Keep in mind that static variables are the equivalent to global variables - which are very very very bad!
I am afraid that is totally untrue. Static variables are not global, they can’t be used without reference to their class. They also can be made private for internal use only.
Static field are allocated once and shared between all instance because of their very own nature which was observed by the designer that they are static, meaning there is no need for each instance to maintain its own copy. This is not to say they are constants, the value of static member may or may not change during the life time of a program but the concept is; even if the value was changes, all remaining instance need to see the “same value”. Consider the type BankAccount which has – for the sake of argument – a static member GetCurrentInterestRate; if for any reason the GetCurrentInterestRate changed in one instance, all the others need to be informed with that change.
A more realistic example that we used befor is to maintain a shared variable between all instance that is incremented when a new object get created and decremented when any instance dies; this way, we can query any – still alive object or just the class name - for how many instance still alive. If we don’t have a mechanism to share this info between instance and non instances, we would need a higher level object just to maintain this information for us.

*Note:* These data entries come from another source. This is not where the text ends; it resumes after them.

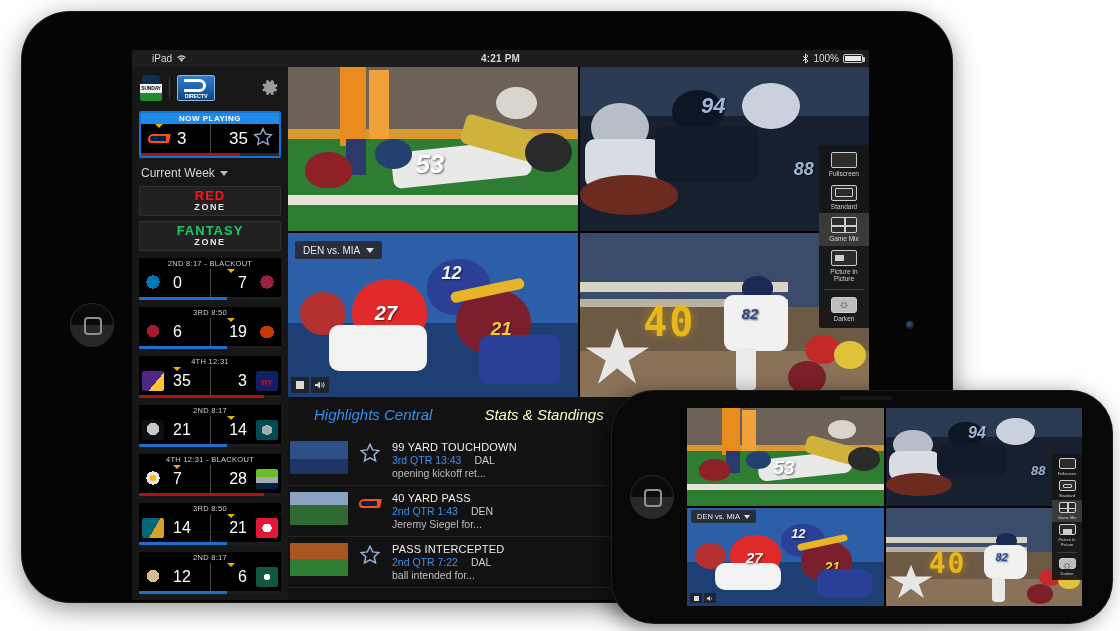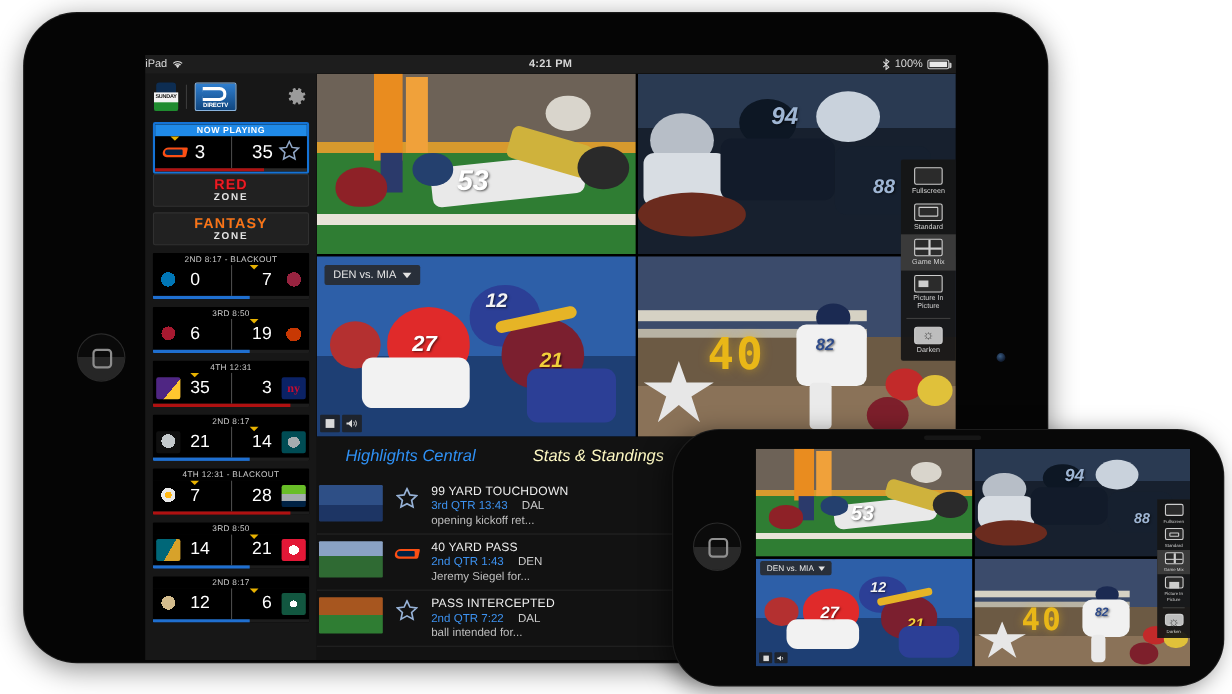"iPad" .sb-left { padding-left: 0 -> 20px }
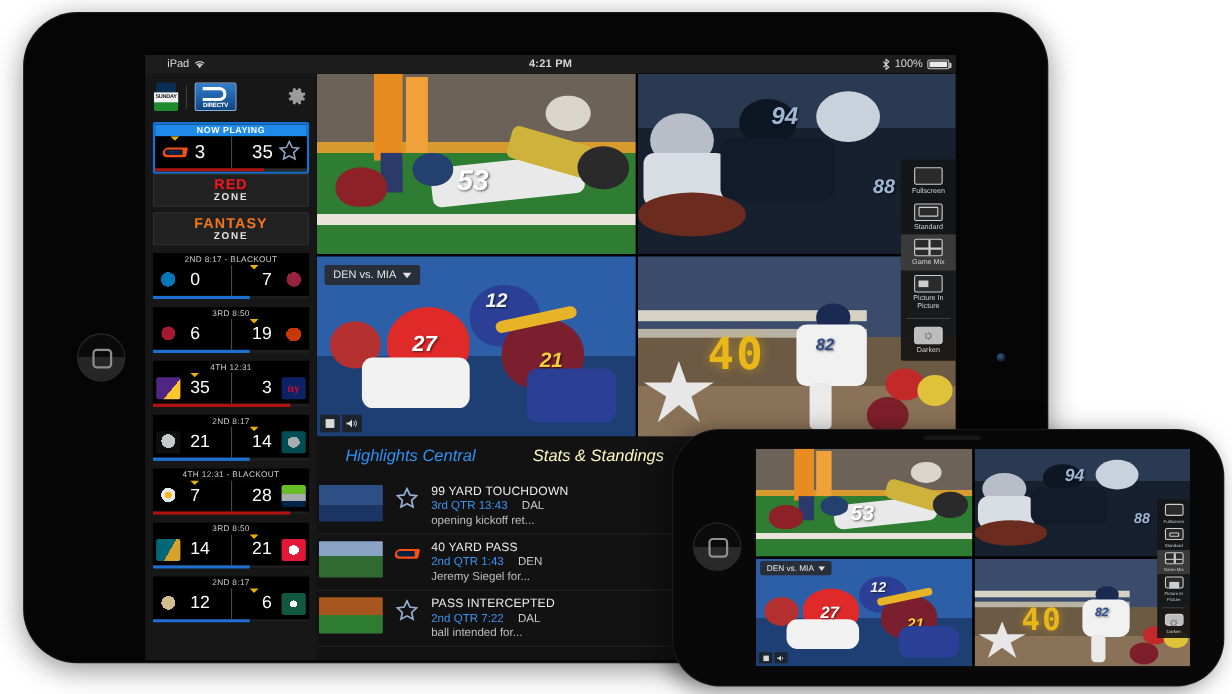"Current Week" div { html: none -> <div> <span>Current Week</span> <span></span> </div> }
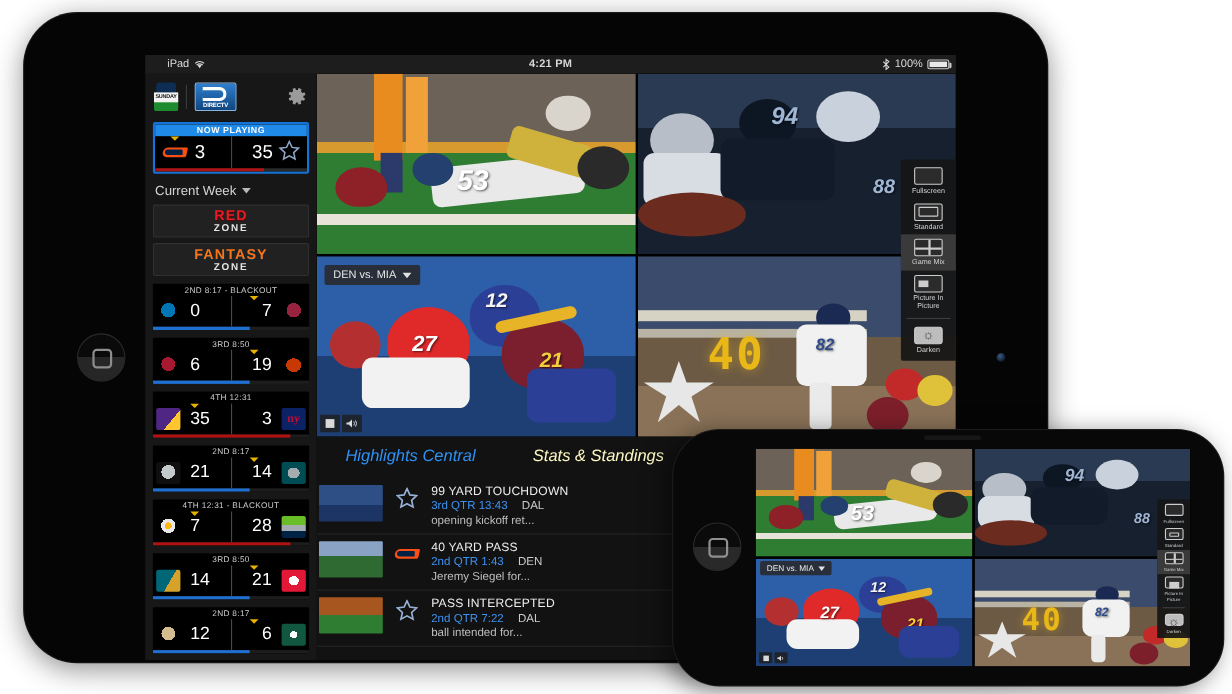"FANTASY" .zone-fan .zone-t1 { color: #f97316 -> #22c55e }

These were example of static members with dynamic nature, that is they are changing during their life time. Think of Int32.MaxValue as an example of a shared variable that is constant by nature (at least, on specific platform and microprocessor). You can argue that it is enough to define it constant. In this case you will loose the main advantage static keyword gives, you that is it is shared. If you have an array of one thousand integers, you will have one thousand 4 bytes (or 8000 or whatever happen to be the capacity of this type on a specific platform) instead of only 4 reserved for this MaxValue’s value and shared between all the thousand instances. That is not terribly efficient. Can you think of another easy way to solve this design problem without using the mighty key word static?
Walid Magd (MCP)
The primary challenge of every software development team is to engineer the illusion of simplicity in the face of essential complexity.